In Matzen’s novel, a tenacious executive works behind the scenes, determined that she’ll make the greatest movie of all time.
Irene Lee heads the story department at Warner Bros., reading through the insurmountable pile of scripts sitting atop her desk. It’s not easy being the only female executive at the studio, especially in 1941, when Hollywood is beholden to the delicate egos of male studio heads. Irene is looking for a hit to prove her merit, and she thinks she may have found one in a play with the unassuming title Everybody Comes to Rick’s. “She couldn’t say it was all that good…But this play had power. It kept her attention from beginning to end and she found something compelling in the character of a cynical American hiding out in a Casablanca nightclub—tingles-along-the-spine, ringing-in-her-ears compelling.” Irene talks her boss, Hal Wallis, into hiring a famous (and famously difficult) screenwriting duo, brothers Julius and Philip Epstein, to turn the play into a script. Together, the three of them start to draft a script that Irene thinks may lead to her holy grail: the perfect movie. As America teeters on the edge of world war, the only problem will be getting the rest of the execs at Warner Bros. to share in her vision.
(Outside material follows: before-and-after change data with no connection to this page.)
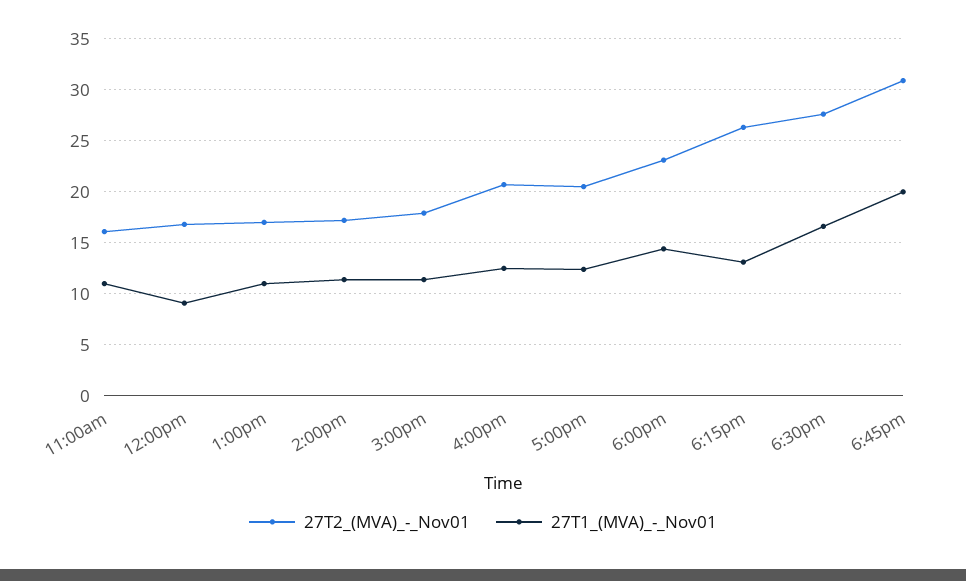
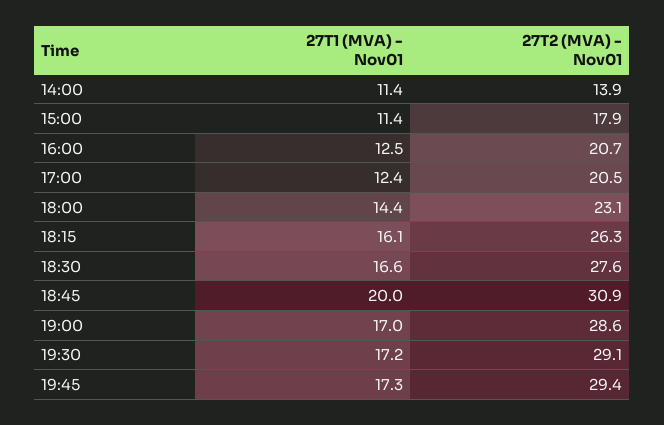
27T2_(MVA)_-_Nov01, 11:00am: 16 -> none
27T1_(MVA)_-_Nov01, 11:00am: 11 -> none
27T2_(MVA)_-_Nov01, 12:00pm: 17 -> none
27T1_(MVA)_-_Nov01, 12:00pm: 9 -> none
27T2_(MVA)_-_Nov01, 1:00pm: 17 -> none
27T1_(MVA)_-_Nov01, 1:00pm: 11 -> none
27T2_(MVA)_-_Nov01, 2:00pm: 17 -> 13.9
27T1_(MVA)_-_Nov01, 6:15pm: 13 -> 16.1
27T1_(MVA)_-_Nov01, 19:00: none -> 17
27T2_(MVA)_-_Nov01, 19:00: none -> 28.6
27T1_(MVA)_-_Nov01, 19:30: none -> 17.2
27T2_(MVA)_-_Nov01, 19:30: none -> 29.1
27T1_(MVA)_-_Nov01, 19:45: none -> 17.3
27T2_(MVA)_-_Nov01, 19:45: none -> 29.4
In addition to political concerns and issues of censorship, Irene must navigate the tumultuous personalities that define Hollywood in its Golden Era, people like the dictatorial studio head Jack Warner, who rules his domain like a vengeful deity; Michael Curtiz, the brusque Hungarian director who hates dialogue; and Ingrid Bergman, the towering Swedish actress who’s recently forsaken the movies to live as a housewife in Rochester, New York. It’s a job that will push Irene to the limits of her wits—but hey, that’s show biz.
The novel is a loving homage to 1940s cinema, and Matzen excels in capturing the slang and speech rhythms of the day (or, at least, of the movies from that era). The humor, too, feels of that time, as when Jack Warner considers an actress for a role: “He had no problem hiring Claire Trevor, who was a fine actress and a babe. In fact, he’d bang her in a minute. No, wait; he did bang her in a minute, Warner remembered…But that was neither here nor there, and Ann didn’t need to know anything about Claire Trevor. Who Jack nailed was none of his wife’s business.” The plot is intricately tied up with the film Casablanca, so much so that anyone who isn’t intimately familiar with the movie may have trouble feeling completely invested, given the book’s nearly 500-page length. For those who know and love the film, however, Matzen has crafted an impressive dramatization of its birth, centering the work of the real-life Irene Lee (nee Levine). Readers will marvel at how much filmmaking has changed in the last 80 years—and how much it hasn’t.
An epic industry novel about the making of a Hollywood classic.